The passion economy and the creator stack

Venture capital behemoth Andreessen Horowitz (A16Z) is a devilishly astute observer of human behavior. Recently they noticed that creative people believe deeply in their potential for success, influence, and fame, and they will make decisions—both small and large—to unlock it.

They call the trend of people trying to build fame and fortune on their talents the passion economy and claim it’s the future of work. As part of a new media investment strategy, they are investing millions in businesses that accelerate the transition of people from working for larger media companies to being totally independent. Together, these businesses comprise the “creator stack.”

This tweet thread from former A16Z partner Li Jin lays out their vision of many independent creators working for themselves in clear-eyed detail.

And if you really want to go deep, here’s an entire episode of the A16Z podcast on this topic with Jin and Patreon Cofounder Sam Yam. It’s full of optimism for creator potential and lacking any serious analysis of what happens to the passion economy at scale.

The companies of the “creator stack” are taking the media world by storm. They hardly need to market themselves as word-of-mouth and traditional press are doing the job for them. This week the New York Times ran what amounts to a full page ad for Substack given that it starts with eye-popping figures like half million dollar contracts for indie writers, and we left the tab to start a Substack before finishing the article.

And why wouldn’t we? What other options are there? The vanishingly small set of opportunities available from traditional media companies to be paid vanishingly small amounts are forcing creators’ hands.

So with nowhere else to turn, sexy new software starts to look pretty good. You’re reading this damn newsletter on Substack. I love well-crafted software, and I admit to not always looking to see who the investors are before jumping in with a new tool. Take Descript for example.

Wait, Descript? What’s wrong with Descript? For one, they are sitting on a fat A16Z investment. On top of that, their founder Andrew Mason founded Groupon which was the bane of many small businesses around the world for a few years, so he knows from experience how not to turn a blind eye to customer pain and how to grow a company faster than can be done while retaining a healthy culture.

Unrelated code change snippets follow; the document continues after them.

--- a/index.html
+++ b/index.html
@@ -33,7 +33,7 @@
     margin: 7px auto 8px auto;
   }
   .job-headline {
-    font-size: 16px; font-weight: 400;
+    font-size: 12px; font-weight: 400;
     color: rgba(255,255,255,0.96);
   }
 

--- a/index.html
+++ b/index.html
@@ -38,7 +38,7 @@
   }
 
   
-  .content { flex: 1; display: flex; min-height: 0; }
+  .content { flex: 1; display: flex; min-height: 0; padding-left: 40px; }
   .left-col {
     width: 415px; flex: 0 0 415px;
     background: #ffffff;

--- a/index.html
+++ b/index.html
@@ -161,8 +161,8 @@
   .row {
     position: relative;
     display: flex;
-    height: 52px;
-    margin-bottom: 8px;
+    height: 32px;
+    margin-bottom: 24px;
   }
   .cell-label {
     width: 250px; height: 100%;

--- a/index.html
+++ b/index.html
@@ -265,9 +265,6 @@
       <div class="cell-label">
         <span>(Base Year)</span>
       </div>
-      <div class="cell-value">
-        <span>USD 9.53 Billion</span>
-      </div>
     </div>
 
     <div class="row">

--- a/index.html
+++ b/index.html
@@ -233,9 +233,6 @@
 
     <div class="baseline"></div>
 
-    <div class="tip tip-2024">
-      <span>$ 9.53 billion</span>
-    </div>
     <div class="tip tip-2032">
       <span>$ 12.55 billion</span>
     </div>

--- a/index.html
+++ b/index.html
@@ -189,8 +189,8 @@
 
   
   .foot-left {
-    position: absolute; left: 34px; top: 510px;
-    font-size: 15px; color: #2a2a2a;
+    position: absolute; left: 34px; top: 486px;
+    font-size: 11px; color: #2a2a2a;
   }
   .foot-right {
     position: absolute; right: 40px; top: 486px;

As of right now, Mason’s Descript is staying in its lane as a valuable creative tool and not a monetization platform. But broadly, they’re obviously part of the “creator stack.”

And as part of A16Z’s portfolio, Descript certainly adds leverage to the overall “platforming” of media that A16Z is trying to accomplish. By “platforming” I mean moving all media creation to independent creators, and removing all the “expensive baggage” that oversight, editorial vision, and institutions create. In place of that baggage is slick software with modest platform fees.

In the case of Substack, it’s a mere 10% of your total revenue as an independent writer. Of course the platform owner (A16Z) makes vastly more money than platform participants by miles, but let’s focus on the opportunities for creators, right? You get to keep 90% of your success and 100% of your failure! That’s platforming.

It shouldn’t be surprising that venture capitalists love platforming because it’s a page right out of their own playbook. The way venture capital works is that it expects a huge percentage of the companies it invests in to fail but a tiny handful to succeed so big that the failures are washed away by the riches of the one or two successes. And VCs understand that despite the nearly certain failure, entrepreneurs abound.

We already have a full generation of America’s best and brightest (including me!) that jumped at the opportunity to be tech entrepreneurs despite the high likelihood of failure for a fraction of the salary and benefits earned by our big company working counterparts from earlier generations.

Now it’s creators’ turn. If only 1% of Substack’s writers end up being successful, that’s fine for the platform owners as long as they are wildly successful. Everyone else has a gig waiting for them driving groceries for Instacart (another A16Z company). The other nice thing about platforming from A16Z’s perspective is that churn is money. Did you fail at being a Substack writer? That’s ok, they still got 10% of whatever you made while you gave it your best.

(Quick side note about how I’ve kept the focus on A16Z as the owners and not the founders in the “creator stack.” A16Z would prefer we keep the focus on the entrepreneurs. They want to remain in the background with significant ownership, influence, and upside but out of the line of sight of accountability.)

What can we do about A16Z’s corralling of all the sexy new media companies? I honestly don’t know if there’s much we can do. With Substack, we can certainly point out, loudly, that removing editorial oversight, economies of scale, and built-in audiences isn’t going to make a bunch of well-paid writers any more than removing regulatory oversight and wage-based employment made a bunch of well-paid Lyft (an A16Z company) drivers.

With Clubhouse we can point out, loudly, that it’s not going to stay free forever, so then when they do “monetize”, what will the product be? (Hint: it’s listener data and creators’ content.)

And finally with Descript, we can approach with caution. I’m not going to tell you they haven’t made some really good software. Their tools and tutorials are head-turning. But let’s wait and see what other companies pop up that are ready to compete with them that have a better source of capital. Also, whenever we recommend them, maybe we can mention their investors (A16Z) and wrinkle our noses like there’s a fart in the air.

If you’re as motivated as me, you can look at your own toolset. I’m going to look into moving this newsletter over to Ghost because they have the same business model as Timber: make great software, sell that software for money with a classic SaaS business modelNOT make great software with investor money and then collect rents off of users’ content. Platforms may say they’re charging for distribution and monetization, but those aren’t hard problems on the internet. Certainly not worth a percentage of your top line revenue.

But those signing bonuses! I think we could be on our way to a classic “how it started/how it’s going” meme in new media.

The future of media with Andreessen Horowitz at the helm

I’d love to be wrong and for people to resist the pull of the “creator stack.” I’d love it if we pushed up our collective nerd glasses and said, “Oh hell yeah, when it comes to technology, open protocols create more opportunity than closed systems even if they might be less efficient!” I’d love for us all to knowingly say, “Totally, and podcasting became great because of RSS, and the web became great because of HTTP!”

In the meantime, even if new media goes deeper into the pit of platforming and thousands of hopeful people don’t emerge famous and well-paid, it’s a big world. Enough people will get it, understand how value works, and make good choices about what software they use and where they put their content. We will make a little self-sustaining group and make livings telling stories without lining Marc and Ben’s pockets.